- _WORK TO COMPLETE_: Starting from the line containing "21-06-2024 | NAV: 1.41 -> 1.55", write out the rest of the entries exactly, through the final line, including nothing else.

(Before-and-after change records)
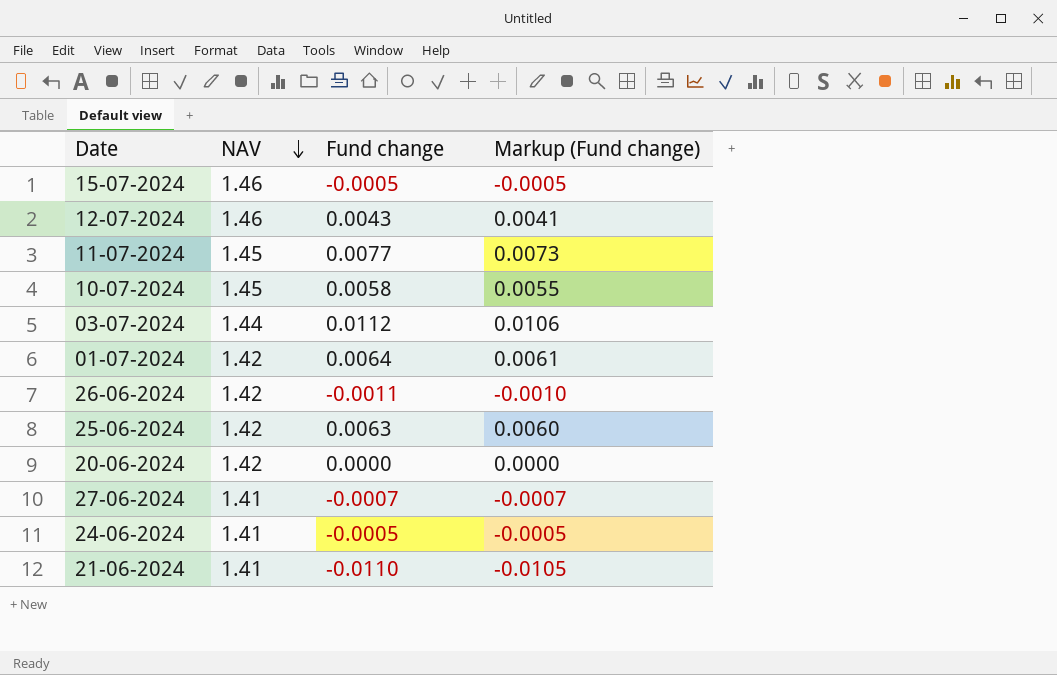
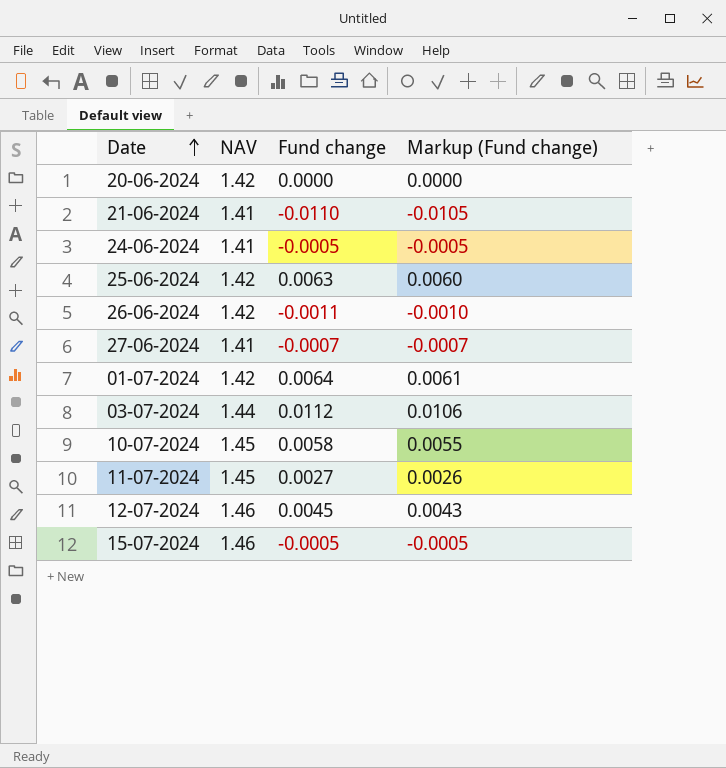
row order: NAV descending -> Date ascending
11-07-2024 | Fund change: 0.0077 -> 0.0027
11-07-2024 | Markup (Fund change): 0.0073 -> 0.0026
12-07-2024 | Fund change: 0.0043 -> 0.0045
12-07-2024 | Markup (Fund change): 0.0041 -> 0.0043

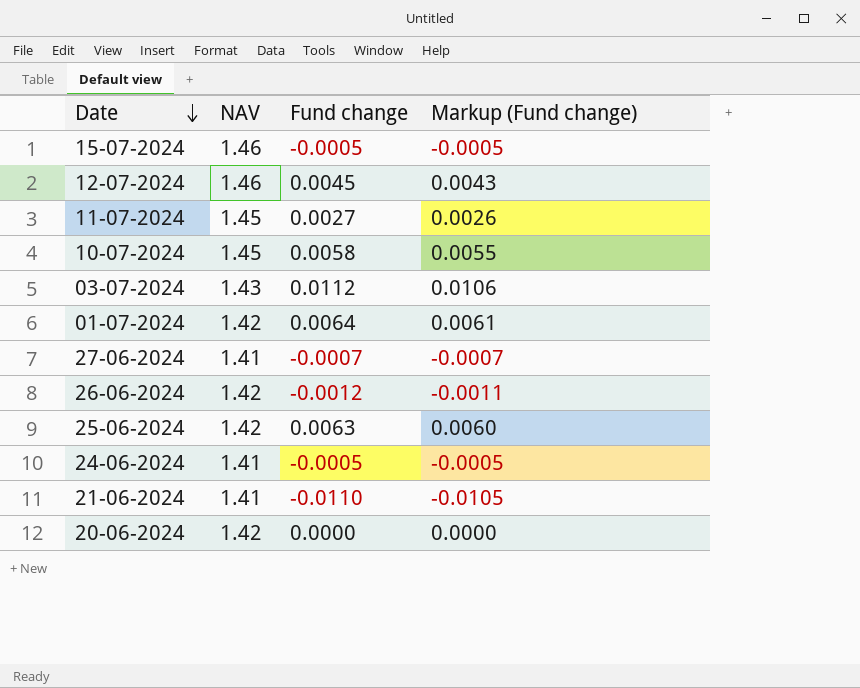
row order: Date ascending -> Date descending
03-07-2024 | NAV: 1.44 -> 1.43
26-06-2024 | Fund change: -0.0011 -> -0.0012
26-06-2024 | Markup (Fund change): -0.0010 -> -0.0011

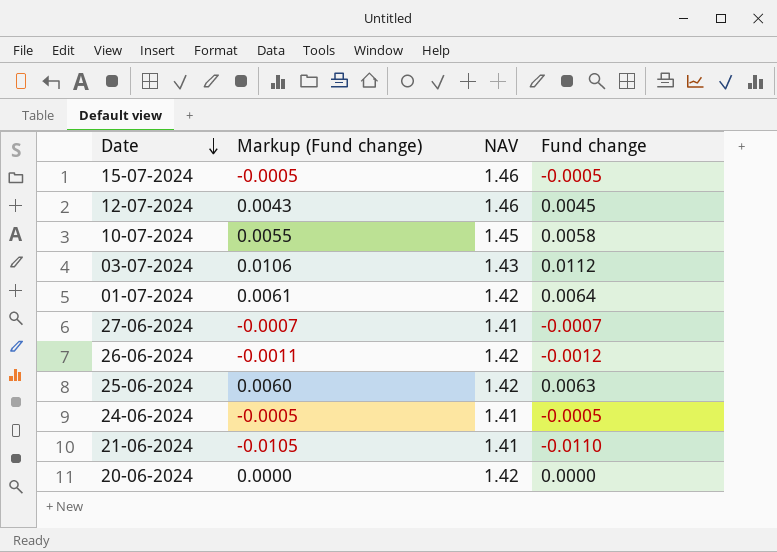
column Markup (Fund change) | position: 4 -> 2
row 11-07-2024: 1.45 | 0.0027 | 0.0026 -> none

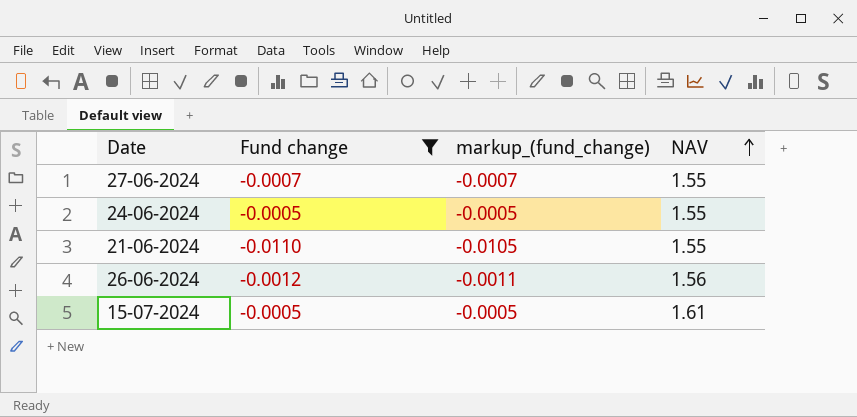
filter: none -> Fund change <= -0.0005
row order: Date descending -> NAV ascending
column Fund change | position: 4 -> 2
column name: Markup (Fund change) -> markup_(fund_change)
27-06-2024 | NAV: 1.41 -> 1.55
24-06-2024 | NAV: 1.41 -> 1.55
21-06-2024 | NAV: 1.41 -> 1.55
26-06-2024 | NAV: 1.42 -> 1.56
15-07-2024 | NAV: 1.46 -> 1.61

- _ANSWER SPACE_:
21-06-2024 | NAV: 1.41 -> 1.55
26-06-2024 | NAV: 1.42 -> 1.56
15-07-2024 | NAV: 1.46 -> 1.61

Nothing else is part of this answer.